Pintar a ilusão num dia de chuva... Francisco Valverde Arsénio







Chove! Chove copiosamente neste tempo incerto que se perde na memória das estações do ano. Ainda há pouco o sol raiava na sua plenitude, havia luz, brilho e cheiro a verão antecipado. Agora o dia pintou-se de cinzento chumbo, os pombos recolheram-se junto das chaminés e o único som audível é o das gotas que caem dos beirais. De vez em quando um raio rasga o céu e o barulho do trovão faz com que os cães ladrem. Chove! Chove copiosamente.

Ela monta o cavalete no meio da sala e abre a caixa das tintas. Equilibra a tela mas não sabe ainda que pintar. Revê a vida numa imagem trémula de memórias breves, envolve-a um silêncio de murmúrios sem tempo. Vai à janela procurar no cinzento chumbo da tarde a inspiração que necessita, morde a ponta do pincel nº 3 e olha para a pequena espátula de uma polegada. À sua frente há uma galeria escura numa penumbra nascente, um eco vazio de palavras. Olha para as mãos e não encontra nos dedos o esboço que quer reflectir na tela. Há um tempo de espera suspenso em pequenos momentos vividos e também esquecidos, há vazio no olhar quebrado em ínfimos fragmentos. Ainda não sabe como começar a pintar o quadro nem tão-pouco o que pintar, talvez os pingos de chuva que caem obliquamente lhe recordem outro dia, outro momento, outro antes e depois. A cada minuto o dia fica mais escuro e ela olha a vida com os olhos marejados de lágrimas, olha a sombra da noite que cai antecipando-se às horas. Deixa a janela e molha o pincel numa tinta qualquer, desenha pedaços de si, páginas escritas em versos incompletos pelas longas horas de espera. Há instantes que não se conseguem registar numa tela: a aridez do deserto, o anoitecer do peito, a intensidade vivida em cada segundo, a ilusão.

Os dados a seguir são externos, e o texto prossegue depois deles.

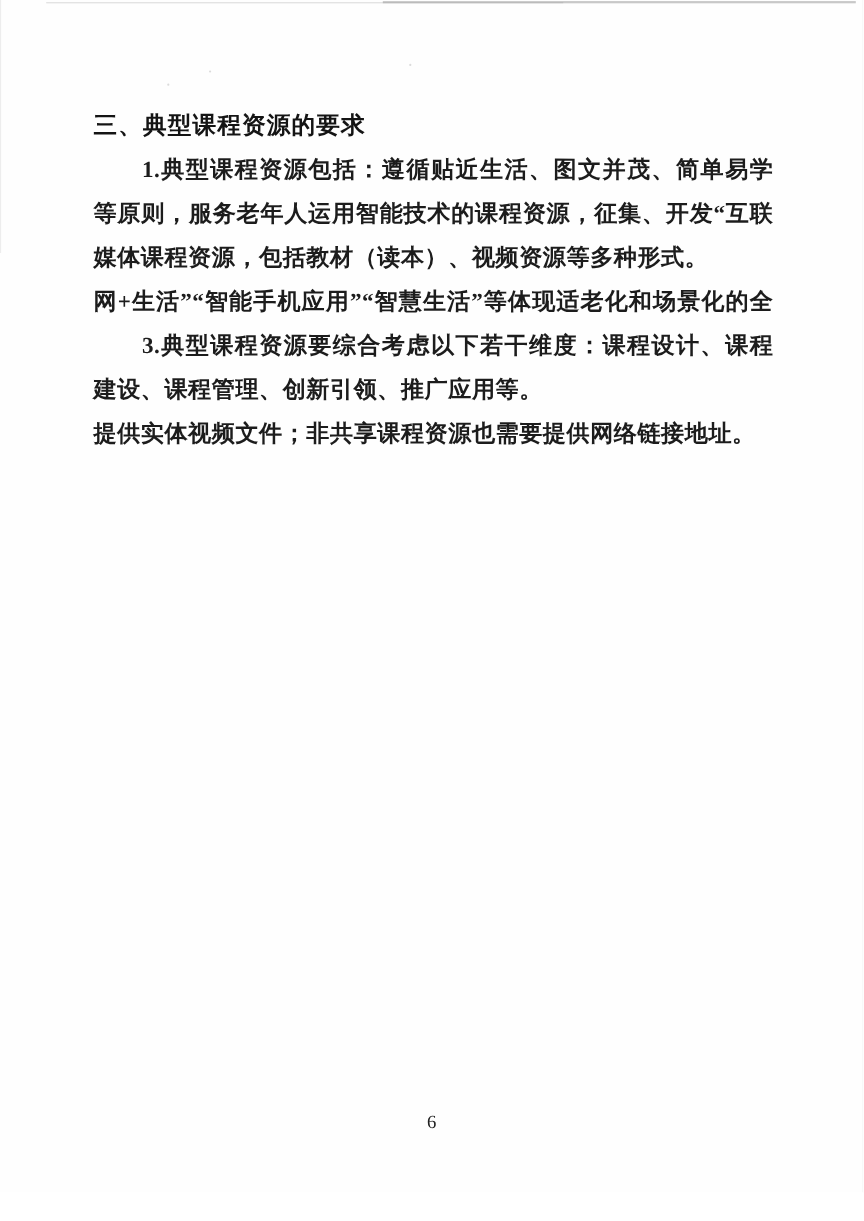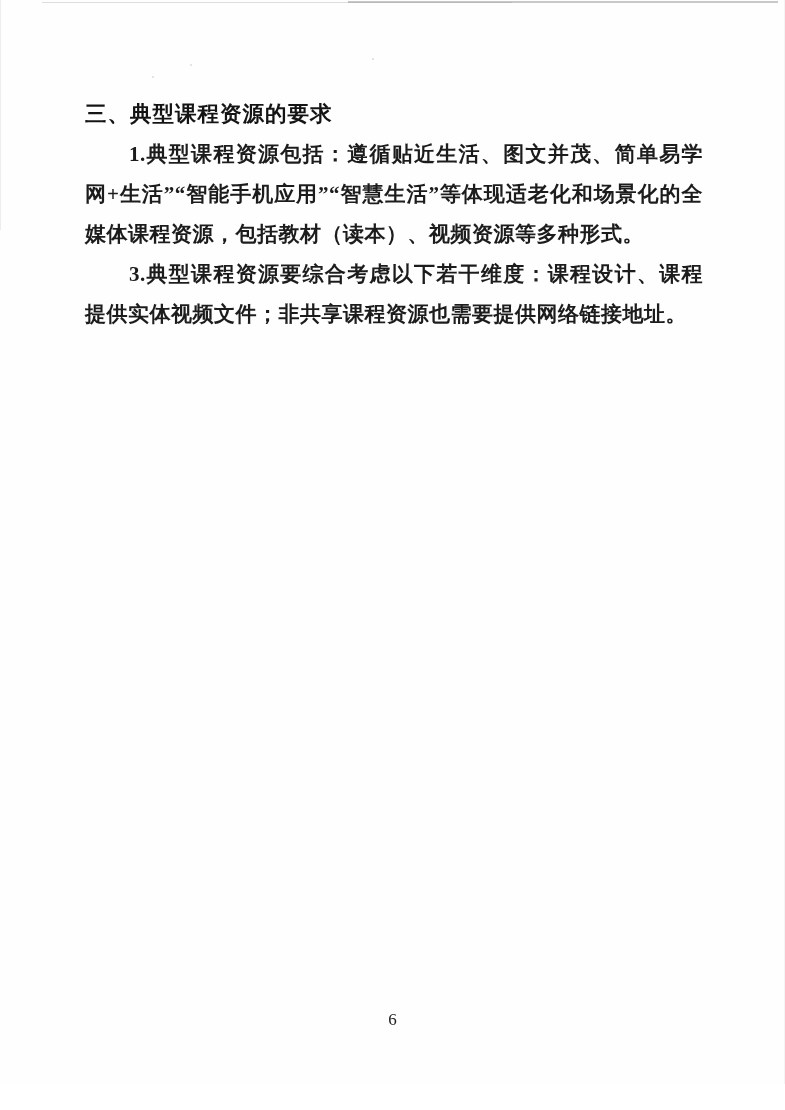"等原则，服务老年人运用智能技术的课程资源，征集、开发“互联" p.line { html: none -> <p>等原则，服务老年人运用智能技术的课程资源，征集、开发“互联</p> }
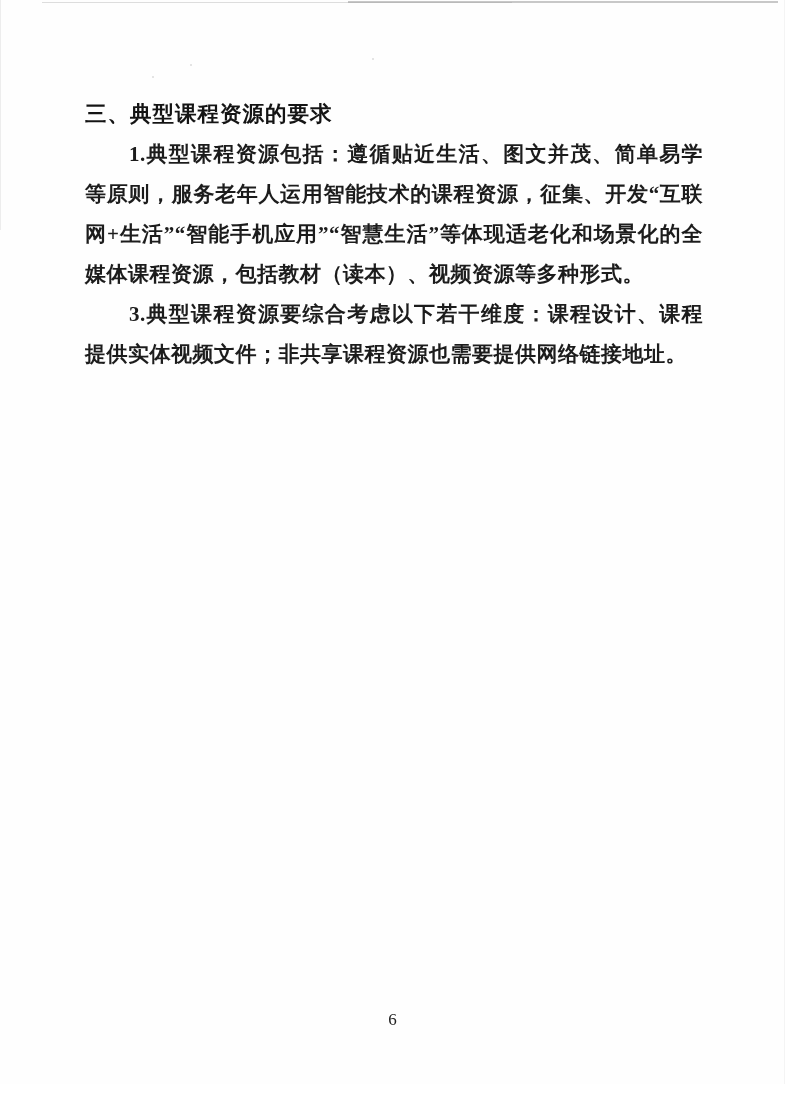"网+生活”“智能手机应用”“智慧生活”等体现适老化和场景化的全" p.line { order: before "媒体课程资源，包括教材（读本）、视频资源等多种形式。" -> after "媒体课程资源，包括教材（读本）、视频资源等多种形式。" }
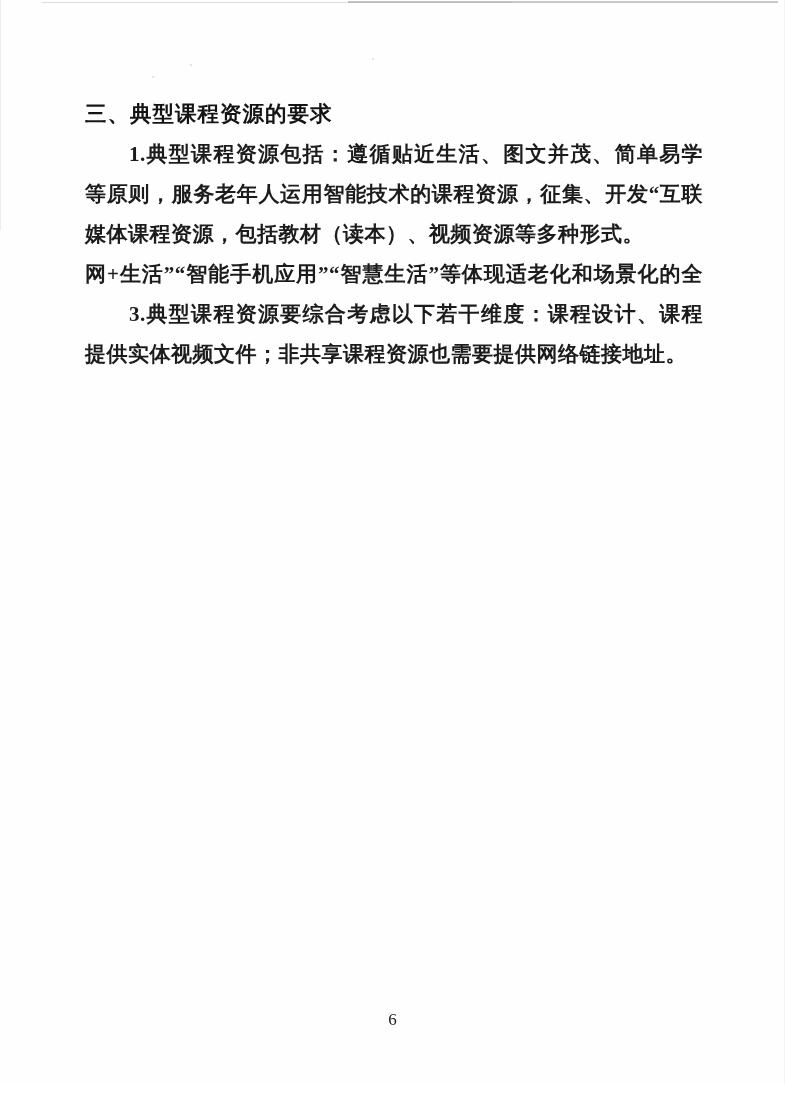"建设、课程管理、创新引领、推广应用等。" p.line { html: none -> <p>建设、课程管理、创新引领、推广应用等。</p> }
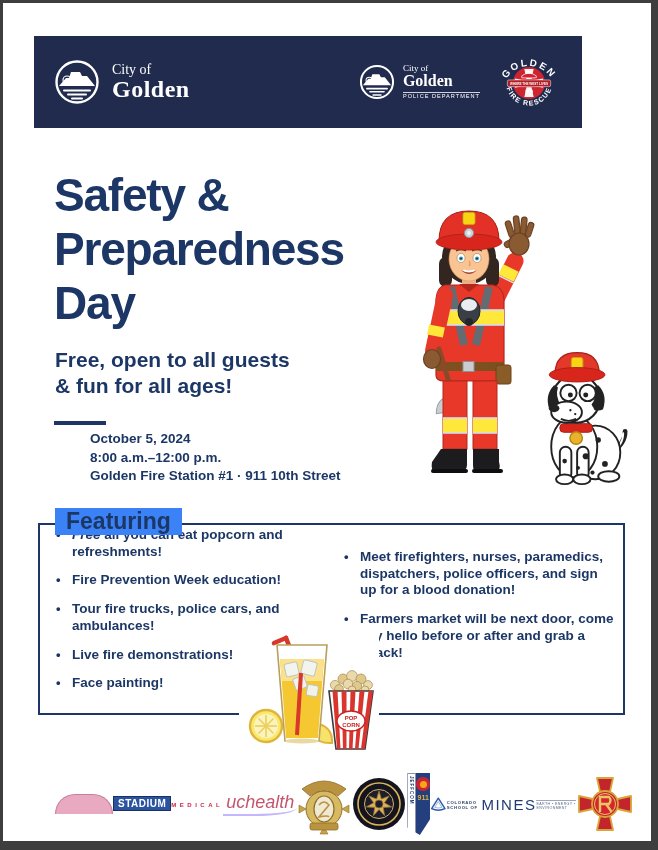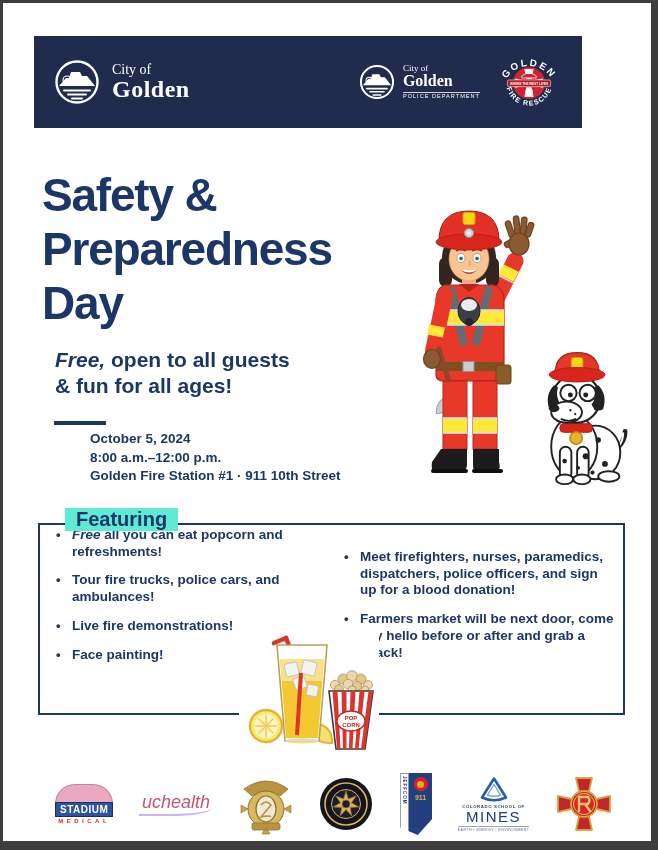"Safety &" .title { left: 39px -> 51px }
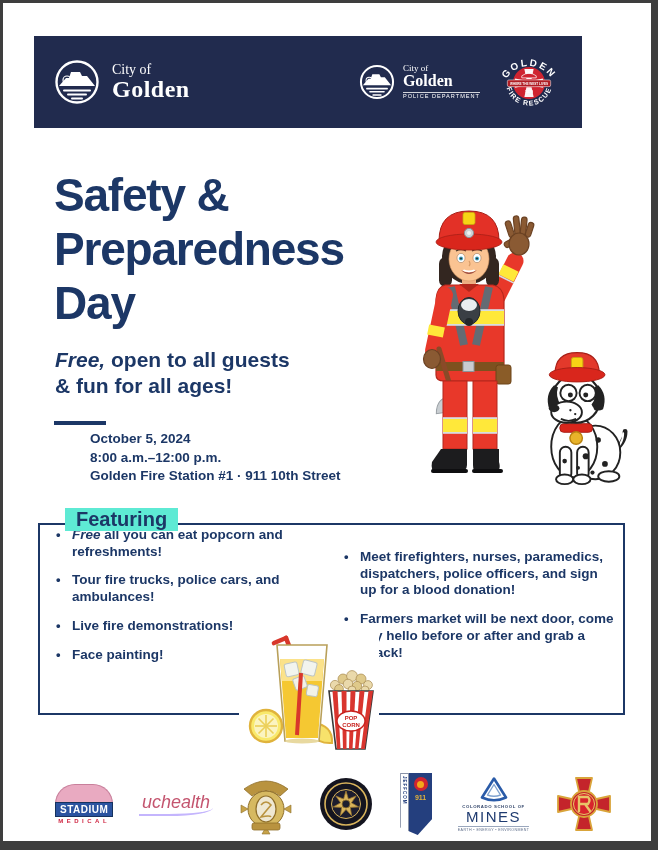"Free," .tagline .emph { font-style: italic -> none }
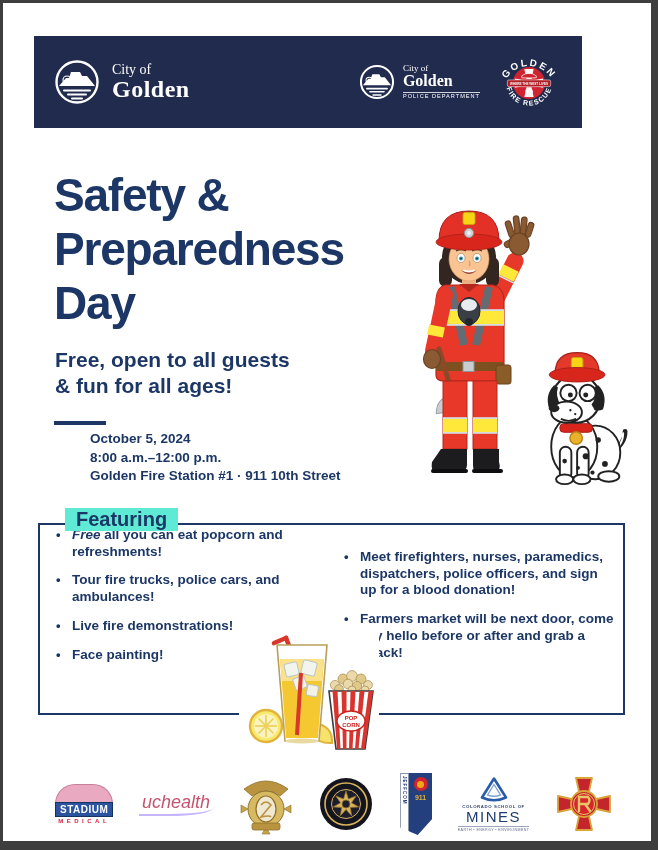"Featuring" .feat-heading { background: #5eead4 -> #3b82f6; font-size: 20px -> 23px; left: 62px -> 52px }
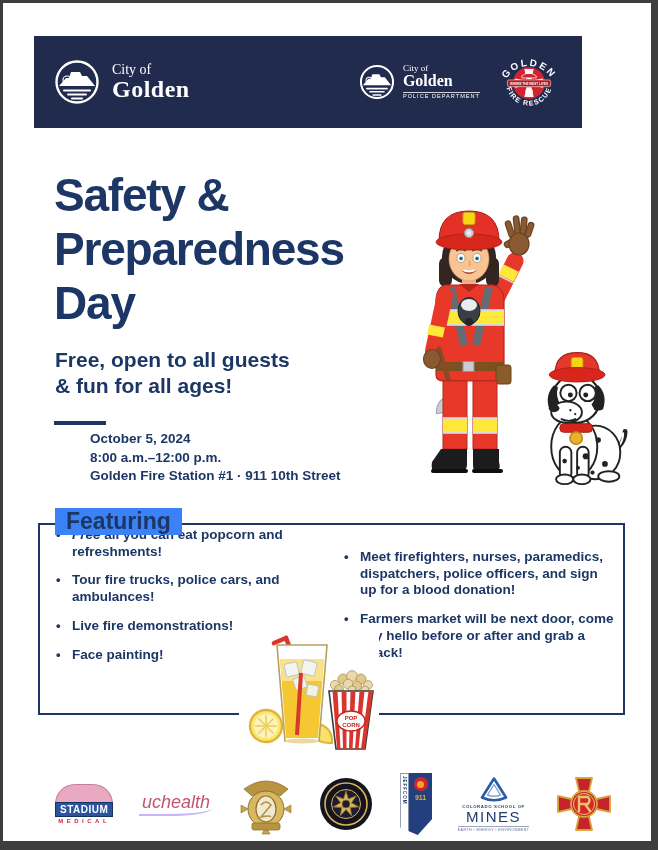"Fire Prevention Week education!" li { html: none -> <li>Fire Prevention Week education!</li> }
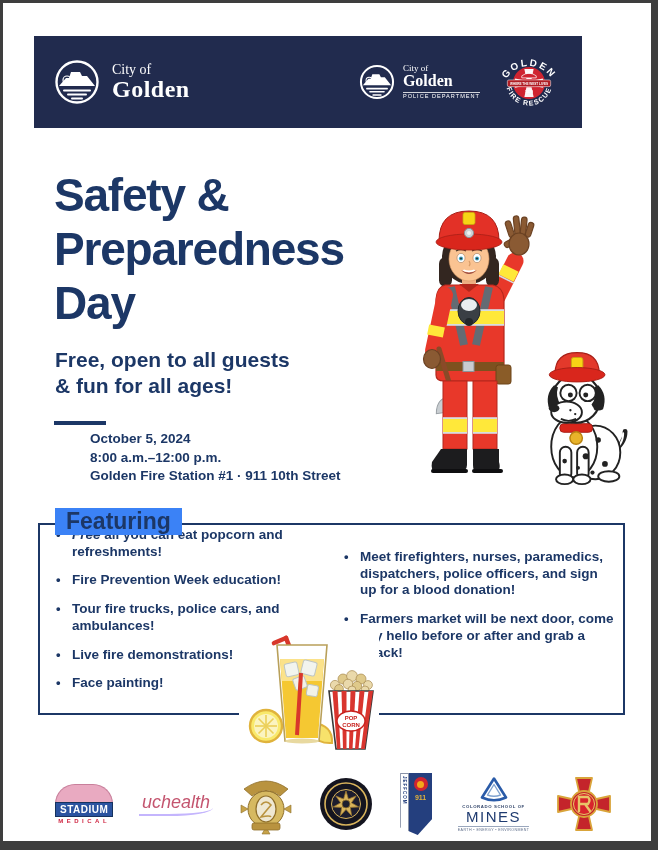"STADIUM" .sp { flex-direction: column -> row }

Parou de chover e já há bocados de céu em linha de vista, um bando de gaivotas em formação “V” passa alto, ouve-se um trovão quase surdo, a tempestade parece ter tomado outro rumo.

Veio novamente à janela e ainda traz na mão o pincel, percorreu com o olhar o campo aberto que se estende à sua frente, acende um cigarro e solta o cabelo preso por uma fina fita elástica. Pela expressão facial, ainda não sabe como preencher o vazio da tela, submerge-se na memória e na imaginação e sente os olhos fatigados por lágrimas perdidas. Nos seus lábios assoma um nome, um murmúrio, um beijo dado, sente o mar no peito e sulca cada letra atrevida. Morde a ponta do pincel e afaga os medos, silencia o grito, humedece os lábios… ah! Se pudesse beijar cada uma das letras… solta-se de si e fecha a janela, despede a ausência e abraça a tela, sorri… pinta o arco-íris.